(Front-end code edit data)
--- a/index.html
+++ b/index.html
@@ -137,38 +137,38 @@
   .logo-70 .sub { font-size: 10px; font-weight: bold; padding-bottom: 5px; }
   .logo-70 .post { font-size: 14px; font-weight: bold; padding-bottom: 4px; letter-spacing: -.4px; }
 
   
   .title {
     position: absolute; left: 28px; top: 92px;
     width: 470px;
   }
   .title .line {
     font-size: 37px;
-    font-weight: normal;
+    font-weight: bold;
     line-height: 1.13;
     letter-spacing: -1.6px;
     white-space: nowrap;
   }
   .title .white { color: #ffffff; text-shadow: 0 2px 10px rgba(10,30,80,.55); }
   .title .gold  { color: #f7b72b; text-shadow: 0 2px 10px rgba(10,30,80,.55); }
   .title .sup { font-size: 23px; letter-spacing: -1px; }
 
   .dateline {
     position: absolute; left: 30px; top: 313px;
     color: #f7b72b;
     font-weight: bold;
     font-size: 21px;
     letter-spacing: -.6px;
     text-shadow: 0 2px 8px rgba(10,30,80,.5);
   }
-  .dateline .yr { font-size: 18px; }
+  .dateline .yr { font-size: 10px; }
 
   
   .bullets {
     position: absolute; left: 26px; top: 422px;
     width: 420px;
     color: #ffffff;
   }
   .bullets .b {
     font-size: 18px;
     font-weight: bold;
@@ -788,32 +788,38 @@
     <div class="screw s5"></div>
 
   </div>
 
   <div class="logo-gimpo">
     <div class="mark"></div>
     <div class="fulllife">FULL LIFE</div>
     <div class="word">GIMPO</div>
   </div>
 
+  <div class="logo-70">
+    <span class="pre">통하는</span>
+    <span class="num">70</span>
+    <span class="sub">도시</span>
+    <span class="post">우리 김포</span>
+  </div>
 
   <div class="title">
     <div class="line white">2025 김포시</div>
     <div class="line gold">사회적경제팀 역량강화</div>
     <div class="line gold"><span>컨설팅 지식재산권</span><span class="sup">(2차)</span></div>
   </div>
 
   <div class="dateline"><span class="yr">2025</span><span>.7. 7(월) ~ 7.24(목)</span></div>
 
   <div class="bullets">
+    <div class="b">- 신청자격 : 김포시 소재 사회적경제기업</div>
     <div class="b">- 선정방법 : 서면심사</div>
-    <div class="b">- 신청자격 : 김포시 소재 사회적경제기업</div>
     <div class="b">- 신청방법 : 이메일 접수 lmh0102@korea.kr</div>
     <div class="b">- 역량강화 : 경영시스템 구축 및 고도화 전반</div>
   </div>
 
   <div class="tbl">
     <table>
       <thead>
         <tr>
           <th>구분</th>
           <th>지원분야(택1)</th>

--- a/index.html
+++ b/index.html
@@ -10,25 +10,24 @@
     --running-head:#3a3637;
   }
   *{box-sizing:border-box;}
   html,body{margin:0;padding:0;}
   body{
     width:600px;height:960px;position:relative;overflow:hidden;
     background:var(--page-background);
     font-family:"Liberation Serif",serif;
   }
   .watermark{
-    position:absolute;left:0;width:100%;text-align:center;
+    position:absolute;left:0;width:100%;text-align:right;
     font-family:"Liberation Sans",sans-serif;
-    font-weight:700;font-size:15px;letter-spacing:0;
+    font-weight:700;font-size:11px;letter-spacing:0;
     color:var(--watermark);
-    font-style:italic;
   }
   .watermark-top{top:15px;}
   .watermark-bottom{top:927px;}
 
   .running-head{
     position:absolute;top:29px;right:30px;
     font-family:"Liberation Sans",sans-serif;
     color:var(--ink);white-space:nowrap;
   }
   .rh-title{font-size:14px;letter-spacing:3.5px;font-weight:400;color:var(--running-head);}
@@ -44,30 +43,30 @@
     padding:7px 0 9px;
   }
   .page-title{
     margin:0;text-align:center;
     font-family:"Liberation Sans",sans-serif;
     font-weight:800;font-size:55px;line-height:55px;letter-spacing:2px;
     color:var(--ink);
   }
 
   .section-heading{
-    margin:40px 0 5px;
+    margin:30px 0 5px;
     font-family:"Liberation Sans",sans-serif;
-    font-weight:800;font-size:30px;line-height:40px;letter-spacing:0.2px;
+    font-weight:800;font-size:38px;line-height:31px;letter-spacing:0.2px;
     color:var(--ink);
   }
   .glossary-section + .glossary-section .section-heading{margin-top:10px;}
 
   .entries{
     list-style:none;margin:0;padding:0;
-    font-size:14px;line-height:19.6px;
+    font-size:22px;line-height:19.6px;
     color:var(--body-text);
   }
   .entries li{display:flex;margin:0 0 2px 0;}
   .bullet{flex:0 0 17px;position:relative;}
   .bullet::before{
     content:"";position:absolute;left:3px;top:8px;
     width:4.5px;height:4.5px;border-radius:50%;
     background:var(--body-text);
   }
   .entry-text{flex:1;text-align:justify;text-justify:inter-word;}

* * *

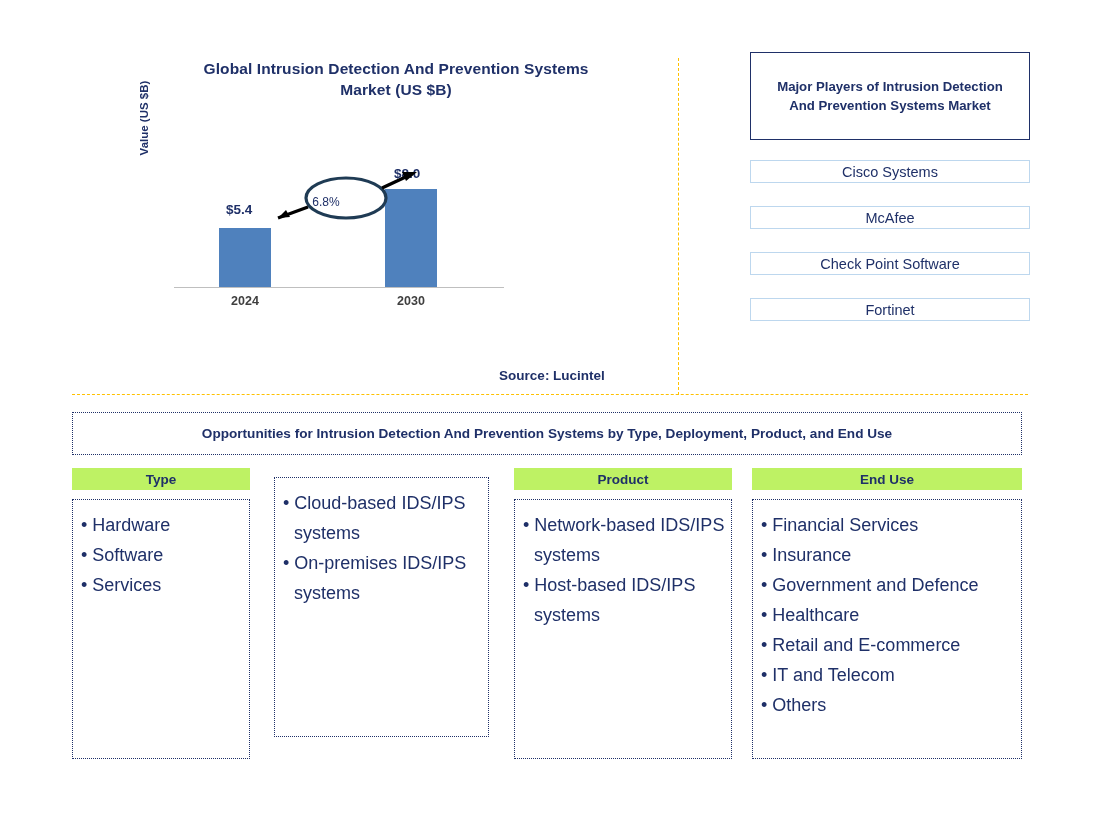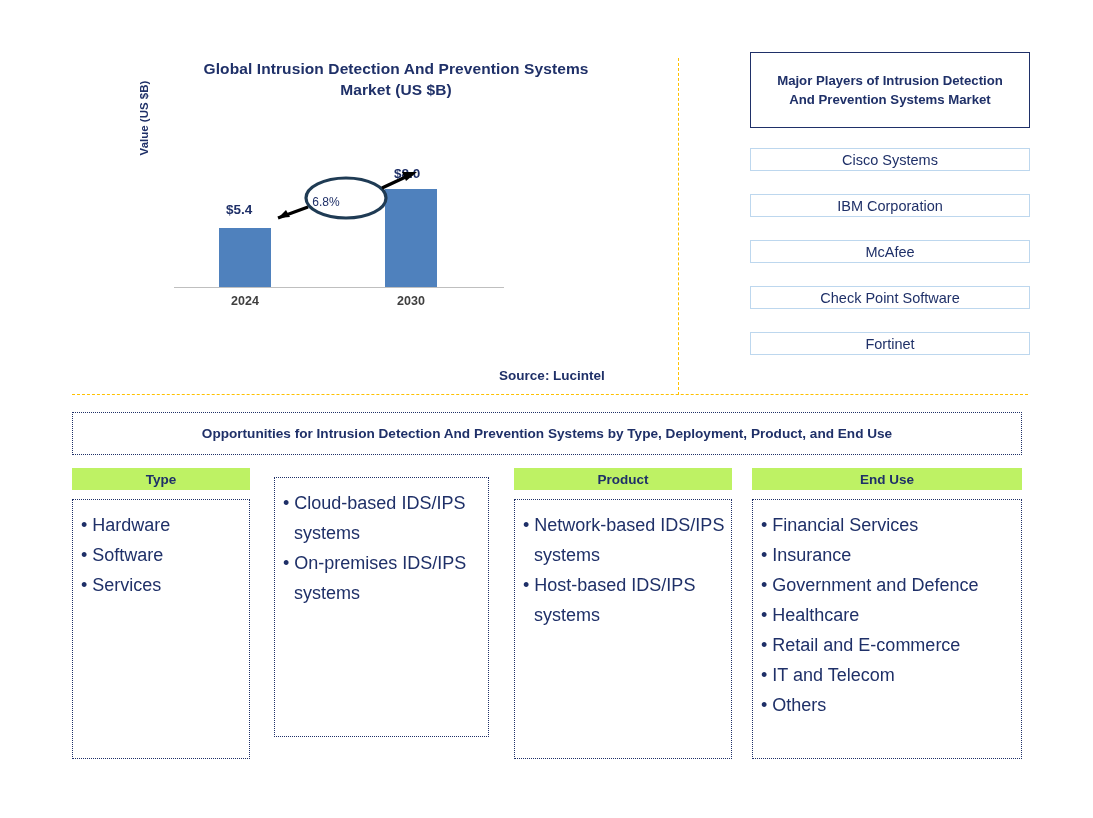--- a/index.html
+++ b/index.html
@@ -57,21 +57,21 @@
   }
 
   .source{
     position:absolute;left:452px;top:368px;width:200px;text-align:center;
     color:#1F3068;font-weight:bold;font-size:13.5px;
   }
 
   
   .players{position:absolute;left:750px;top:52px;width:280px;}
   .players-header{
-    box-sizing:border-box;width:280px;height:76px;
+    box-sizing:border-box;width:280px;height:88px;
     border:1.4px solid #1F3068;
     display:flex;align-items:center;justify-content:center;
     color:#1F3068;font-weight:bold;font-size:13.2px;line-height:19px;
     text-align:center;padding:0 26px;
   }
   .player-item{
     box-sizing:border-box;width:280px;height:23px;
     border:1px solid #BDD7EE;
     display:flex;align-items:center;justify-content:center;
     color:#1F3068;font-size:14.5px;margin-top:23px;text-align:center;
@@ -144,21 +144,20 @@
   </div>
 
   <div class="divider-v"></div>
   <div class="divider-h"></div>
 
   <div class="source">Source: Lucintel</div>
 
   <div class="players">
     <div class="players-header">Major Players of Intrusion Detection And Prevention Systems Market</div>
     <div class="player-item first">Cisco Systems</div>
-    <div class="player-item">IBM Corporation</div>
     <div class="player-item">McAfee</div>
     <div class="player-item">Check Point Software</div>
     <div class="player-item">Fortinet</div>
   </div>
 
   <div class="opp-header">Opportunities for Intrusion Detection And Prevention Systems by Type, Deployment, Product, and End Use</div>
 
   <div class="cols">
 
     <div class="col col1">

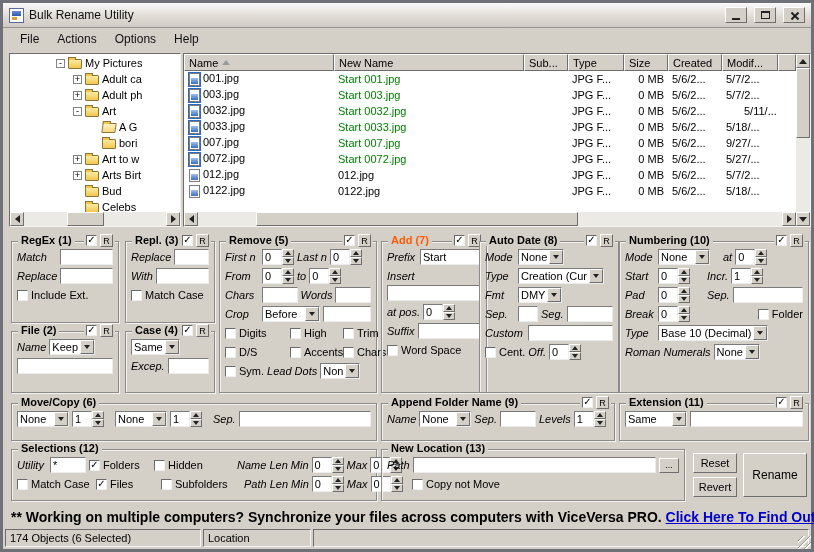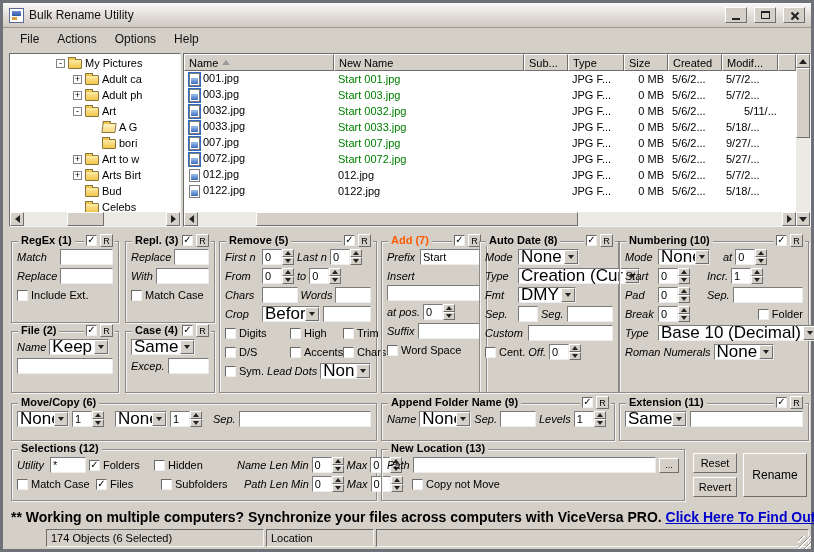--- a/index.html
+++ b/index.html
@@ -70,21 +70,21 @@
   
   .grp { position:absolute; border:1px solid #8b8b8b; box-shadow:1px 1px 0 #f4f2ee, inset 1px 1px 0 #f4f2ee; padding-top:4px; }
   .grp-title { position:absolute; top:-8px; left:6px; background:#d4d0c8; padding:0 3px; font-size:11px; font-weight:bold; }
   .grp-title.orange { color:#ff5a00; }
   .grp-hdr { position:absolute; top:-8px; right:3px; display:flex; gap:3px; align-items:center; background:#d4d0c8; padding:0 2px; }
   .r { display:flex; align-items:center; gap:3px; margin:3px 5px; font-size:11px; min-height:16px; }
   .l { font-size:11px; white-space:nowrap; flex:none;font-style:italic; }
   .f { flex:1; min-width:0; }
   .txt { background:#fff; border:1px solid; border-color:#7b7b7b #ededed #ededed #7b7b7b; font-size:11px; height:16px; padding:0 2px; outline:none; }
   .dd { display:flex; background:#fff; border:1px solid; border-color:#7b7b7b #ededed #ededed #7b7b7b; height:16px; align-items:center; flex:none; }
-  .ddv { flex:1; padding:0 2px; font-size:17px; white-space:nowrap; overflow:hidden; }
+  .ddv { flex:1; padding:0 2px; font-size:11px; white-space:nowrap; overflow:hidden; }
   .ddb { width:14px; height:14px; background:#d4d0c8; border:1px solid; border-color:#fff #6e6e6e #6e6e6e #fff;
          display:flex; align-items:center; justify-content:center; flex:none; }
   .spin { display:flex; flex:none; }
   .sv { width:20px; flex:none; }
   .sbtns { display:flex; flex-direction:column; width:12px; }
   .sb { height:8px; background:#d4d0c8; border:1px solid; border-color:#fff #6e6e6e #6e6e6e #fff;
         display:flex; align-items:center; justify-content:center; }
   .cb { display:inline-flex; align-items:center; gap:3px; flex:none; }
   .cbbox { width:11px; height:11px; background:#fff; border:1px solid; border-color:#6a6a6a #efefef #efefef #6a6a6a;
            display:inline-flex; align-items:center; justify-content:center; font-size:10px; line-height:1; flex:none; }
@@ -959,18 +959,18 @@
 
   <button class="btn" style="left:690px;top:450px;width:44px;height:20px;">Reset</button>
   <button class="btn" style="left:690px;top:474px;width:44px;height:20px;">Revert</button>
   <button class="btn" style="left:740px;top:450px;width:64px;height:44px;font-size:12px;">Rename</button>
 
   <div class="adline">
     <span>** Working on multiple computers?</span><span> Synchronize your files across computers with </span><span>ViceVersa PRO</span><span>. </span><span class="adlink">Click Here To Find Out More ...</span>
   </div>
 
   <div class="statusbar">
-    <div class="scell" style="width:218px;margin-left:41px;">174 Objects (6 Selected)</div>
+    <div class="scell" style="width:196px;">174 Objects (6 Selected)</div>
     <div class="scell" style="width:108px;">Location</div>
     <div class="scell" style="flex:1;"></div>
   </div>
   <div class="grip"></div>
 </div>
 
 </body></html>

--

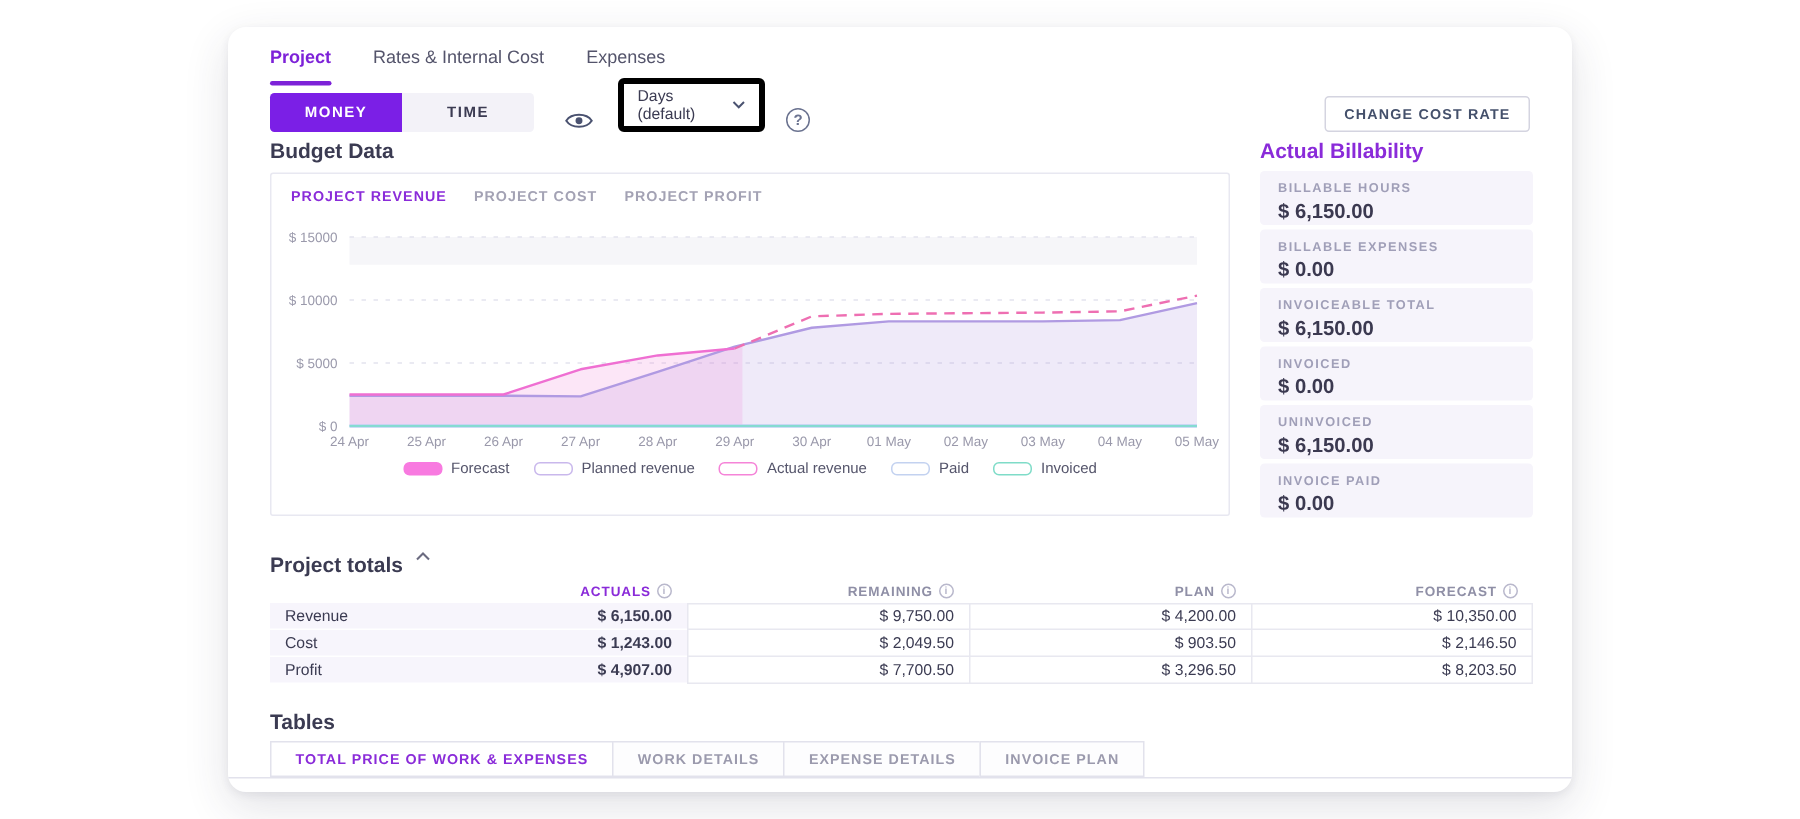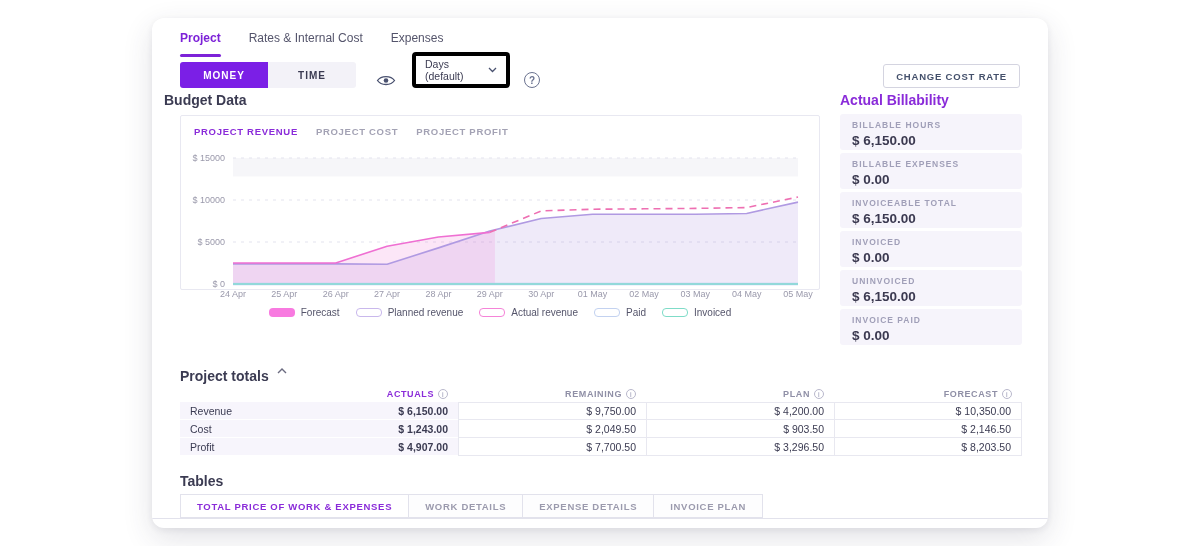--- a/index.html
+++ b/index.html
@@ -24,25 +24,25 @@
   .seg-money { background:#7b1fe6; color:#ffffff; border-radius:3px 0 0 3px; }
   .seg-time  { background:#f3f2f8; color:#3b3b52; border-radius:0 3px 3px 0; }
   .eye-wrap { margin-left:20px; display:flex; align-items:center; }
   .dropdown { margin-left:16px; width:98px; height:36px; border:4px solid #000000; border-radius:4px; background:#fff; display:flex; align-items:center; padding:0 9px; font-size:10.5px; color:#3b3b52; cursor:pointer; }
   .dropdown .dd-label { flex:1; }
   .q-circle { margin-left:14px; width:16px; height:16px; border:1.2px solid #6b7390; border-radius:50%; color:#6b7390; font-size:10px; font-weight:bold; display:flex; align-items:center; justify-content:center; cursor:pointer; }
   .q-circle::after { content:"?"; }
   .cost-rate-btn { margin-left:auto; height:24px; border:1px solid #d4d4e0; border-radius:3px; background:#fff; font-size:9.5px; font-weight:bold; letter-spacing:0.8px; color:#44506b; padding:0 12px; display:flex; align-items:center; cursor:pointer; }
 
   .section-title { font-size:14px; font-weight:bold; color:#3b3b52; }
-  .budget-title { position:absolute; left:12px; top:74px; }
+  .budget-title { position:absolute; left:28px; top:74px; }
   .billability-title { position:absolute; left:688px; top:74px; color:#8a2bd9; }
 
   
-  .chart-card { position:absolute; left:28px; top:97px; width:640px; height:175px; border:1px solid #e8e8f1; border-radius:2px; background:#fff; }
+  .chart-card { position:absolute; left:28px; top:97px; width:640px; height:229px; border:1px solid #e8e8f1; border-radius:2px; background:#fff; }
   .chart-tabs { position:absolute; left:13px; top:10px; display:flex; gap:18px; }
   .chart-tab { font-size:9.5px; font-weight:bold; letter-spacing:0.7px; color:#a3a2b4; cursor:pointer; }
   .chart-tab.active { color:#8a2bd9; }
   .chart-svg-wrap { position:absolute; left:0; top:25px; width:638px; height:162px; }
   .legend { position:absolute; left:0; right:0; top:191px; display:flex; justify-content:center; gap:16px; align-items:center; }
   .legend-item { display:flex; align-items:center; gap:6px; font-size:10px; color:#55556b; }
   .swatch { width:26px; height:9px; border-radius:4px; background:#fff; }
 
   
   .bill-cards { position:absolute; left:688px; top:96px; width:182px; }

**What you are asked to do**
Those lines of the records that contain the string "white" should be identified and copied.

**Solution for this problem**
     white-space: nowrap;
   .title .white { color: #ffffff; text-shadow: 0 2px 10px rgba(10,30,80,.55); }
     <div class="line white">2025 김포시</div>
     color:var(--ink);white-space:nowrap;
   .l { font-size:11px; white-space:nowrap; flex:none;font-style:italic; }
-  .ddv { flex:1; padding:0 2px; font-size:17px; white-space:nowrap; overflow:hidden; }
+  .ddv { flex:1; padding:0 2px; font-size:11px; white-space:nowrap; overflow:hidden; }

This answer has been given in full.